Reputation: 2306
I have a little server running on my Raspberry Pi which listens at a specific port. However, whenever an exception occurs during a connection and the connection is terminated, it seems that the assignment to the port is not "unbound".
This is an example code:
import socket
with socket.socket(socket.AF_INET, socket.SOCK_STREAM) as s:
s.bind(('', 5005))
s.listen(1)
with s.accept()[0] as c:
raise Exception() # Act as if anything goes wrong
When I run it for the first time and do a telnet localhost 5005
on another terminal, the connection is made and the server raises the Exception as expected.

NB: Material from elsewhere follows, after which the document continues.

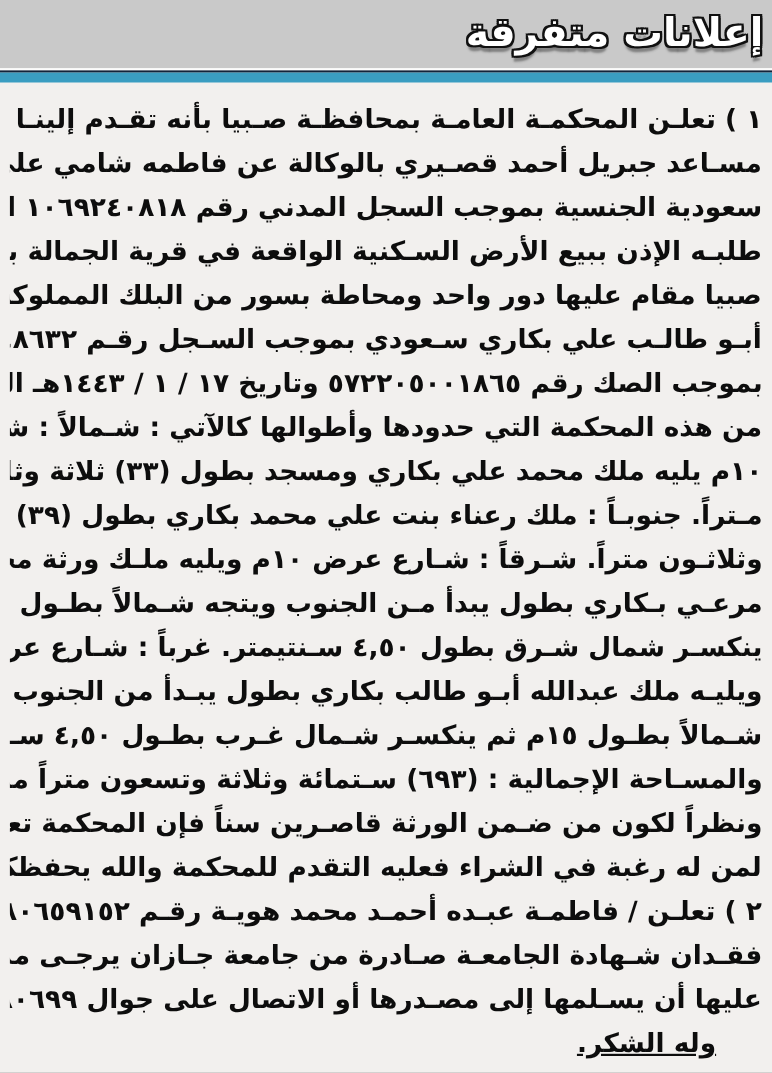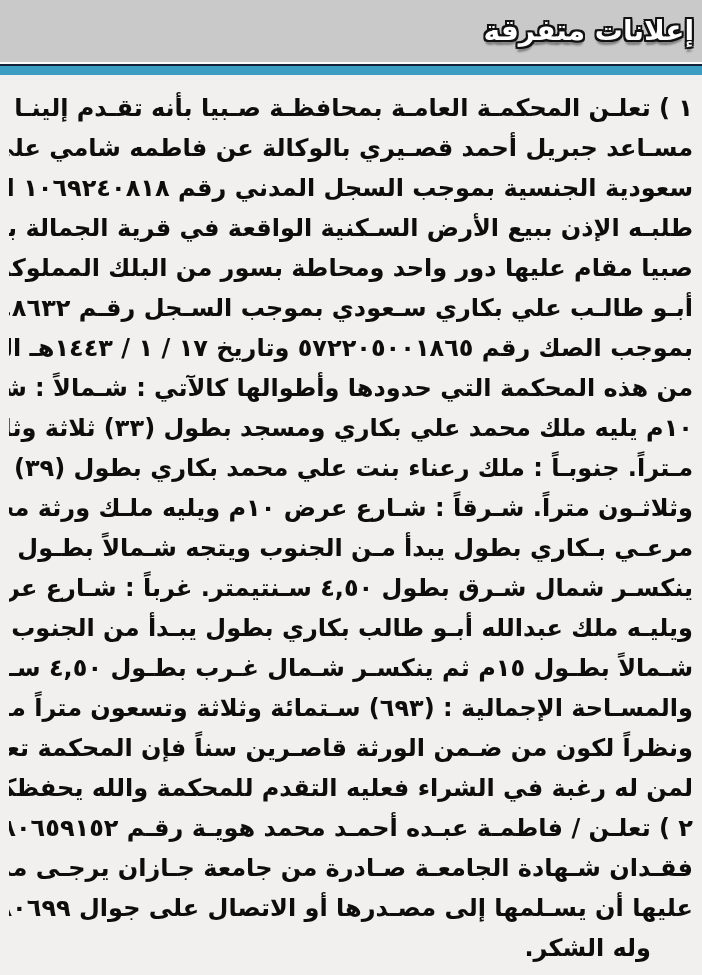"إعلانات متفرقة" .masthead-title { font-size: 28px -> 36px }
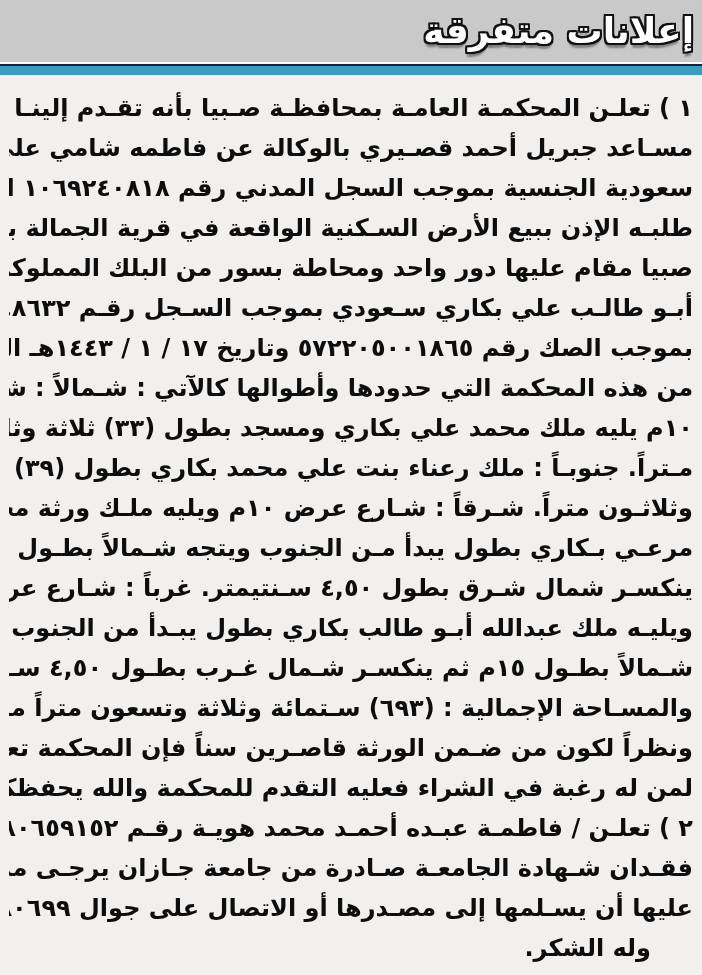"وله الشكر." .line--tail { text-decoration: none -> underline }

However, when I try to run it for a second time, I get this error:
Traceback (most recent call last):
File "testsocketexception.py", line 4, in <module>
s.bind(('', 5005))
OSError: [Errno 98] Address already in use
How can I make sure that the socket is unbound even if an exception is raised on the server? (By the way, this doesn't seem to happen in Windows.)
Upvotes: 2
Views: 1814
Reputation: 369074
Set SO_REUSEADDR
socket option before binding the socket.
the
SO_REUSEADDR
flag tells the kernel to reuse a local socket inTIME_WAIT
state, without waiting for its natural timeout to expire.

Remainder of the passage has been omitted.